By the way, as I find that some books I want are not available as ebooks, I have to buy physical copies, so I need a physical bookmark to keep my place in them. So when I tried to buy bookmarks, I don't see the abundance of choices that I used to see 20 years ago. Now everything is "magnetic bookmarks" I guess. When did that happen? Why would you need a bookmark to be magnetic? Do they go on your fridge when you're not using them?
Meanwhile I've been trying some new recipes for Chinese stir fry and I came upon a new meat alternative--taro root. Now normally, taro is used like potatoes in recipes, but I found it sold as vegetarian chunks at my Asian grocery store. When I cooked it in place of chicken, it actually cooked well.
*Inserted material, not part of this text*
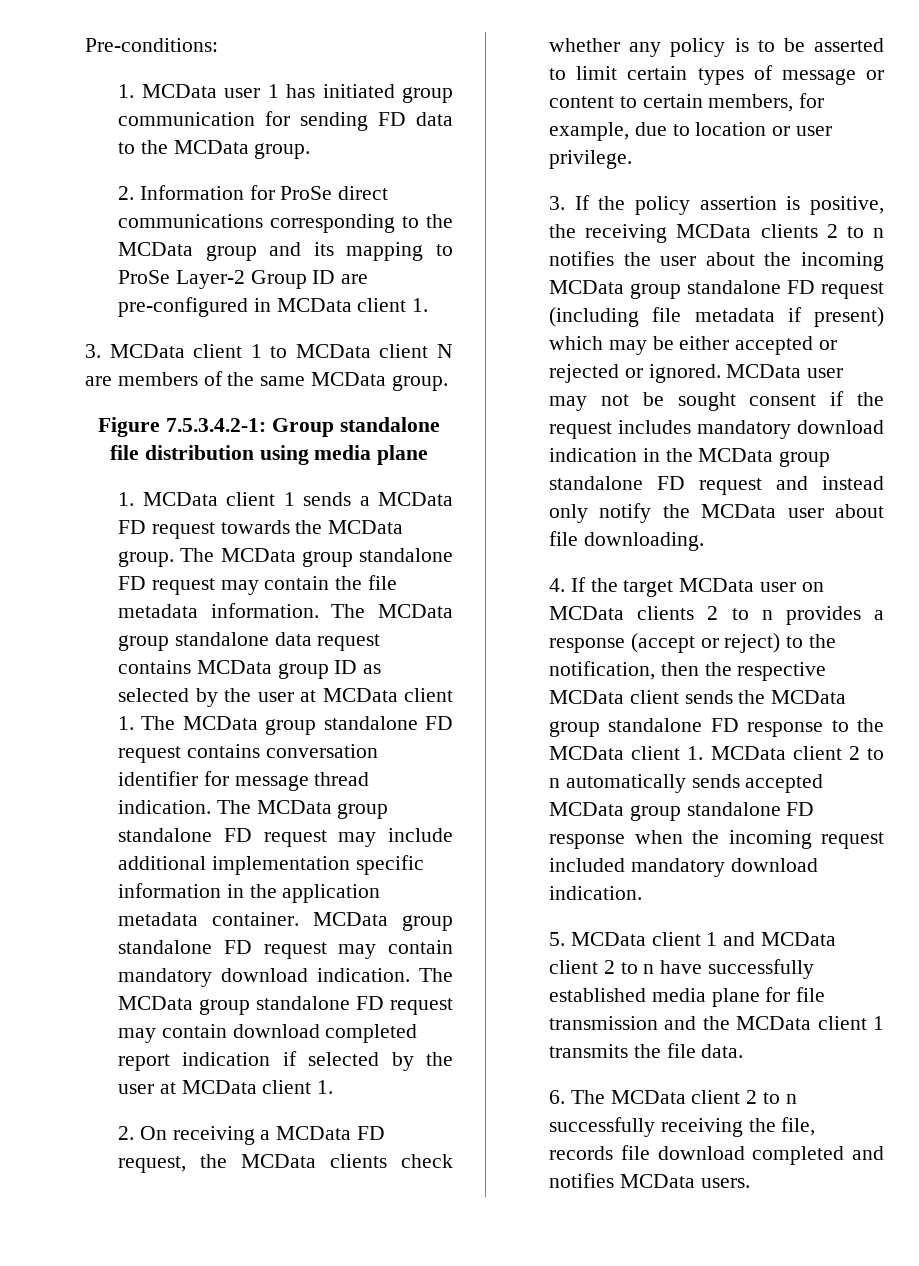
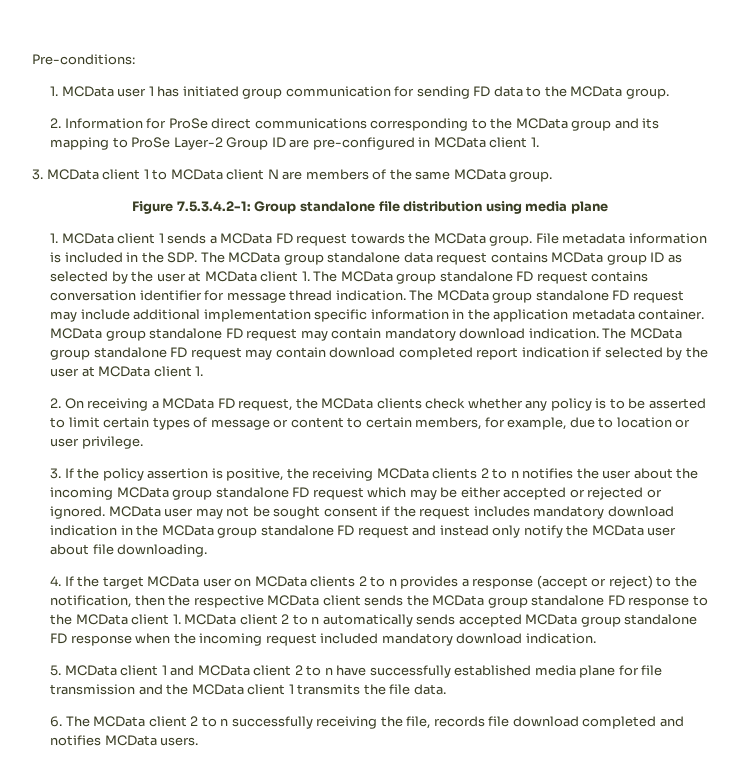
- The MCData group standalone FD request may contain the file metadata information. The MCData group standalone data request contains MCData group ID as selected by the user at MCData client 1. The MCData group standalone FD request contains conversation identifier for message thread indication.
+ File metadata information is included in the SDP. The MCData group standalone data request contains MCData group ID as selected by the user at MCData client 1. The MCData group standalone FD request contains conversation identifier for message thread indication.
- 3. If the policy assertion is positive, the receiving MCData clients 2 to n notifies the user about the incoming MCData group standalone FD request (including file metadata if present) which may be either accepted or rejected or ignored.
+ 3. If the policy assertion is positive, the receiving MCData clients 2 to n notifies the user about the incoming MCData group standalone FD request which may be either accepted or rejected or ignored.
It was chewy yet more dense than tofu, and it absorbed the flavors from the sauce. So this seems like a good natural product, not like these newly engineered "impossible" meat alternatives that are expensive. I can see myself using taro more regularly to have more meatless days. I'm not sure I can go totally vegetarian yet, but I can try to be more omnivore than carnivore.